RECORDS PROVIDED:
▬▬▬▬▬▬

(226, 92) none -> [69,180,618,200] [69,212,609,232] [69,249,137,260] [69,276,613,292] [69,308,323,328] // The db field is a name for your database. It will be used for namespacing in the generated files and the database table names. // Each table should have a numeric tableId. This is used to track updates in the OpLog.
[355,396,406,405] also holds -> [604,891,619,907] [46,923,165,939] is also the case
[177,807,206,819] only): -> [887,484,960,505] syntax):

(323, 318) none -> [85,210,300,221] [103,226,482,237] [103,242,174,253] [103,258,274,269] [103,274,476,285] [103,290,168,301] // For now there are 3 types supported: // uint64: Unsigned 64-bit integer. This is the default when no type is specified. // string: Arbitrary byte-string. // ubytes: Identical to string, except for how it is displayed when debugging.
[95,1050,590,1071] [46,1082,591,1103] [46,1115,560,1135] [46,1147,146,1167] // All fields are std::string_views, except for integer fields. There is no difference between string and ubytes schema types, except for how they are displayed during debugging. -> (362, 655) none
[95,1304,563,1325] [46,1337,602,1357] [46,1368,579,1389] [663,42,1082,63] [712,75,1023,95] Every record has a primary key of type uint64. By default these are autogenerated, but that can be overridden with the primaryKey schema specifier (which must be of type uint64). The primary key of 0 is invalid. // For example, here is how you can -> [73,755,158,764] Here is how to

▬▬▬▬▬▬

TASK DIRECTIONS: Scan the listing for "except" and copy out each line that has it.

YOUR SOLUTION:
(323, 318) none -> [85,210,300,221] [103,226,482,237] [103,242,174,253] [103,258,274,269] [103,274,476,285] [103,290,168,301] // For now there are 3 types supported: // uint64: Unsigned 64-bit integer. This is the default when no type is specified. // string: Arbitrary byte-string. // ubytes: Identical to string, except for how it is displayed when debugging.
[95,1050,590,1071] [46,1082,591,1103] [46,1115,560,1135] [46,1147,146,1167] // All fields are std::string_views, except for integer fields. There is no difference between string and ubytes schema types, except for how they are displayed during debugging. -> (362, 655) none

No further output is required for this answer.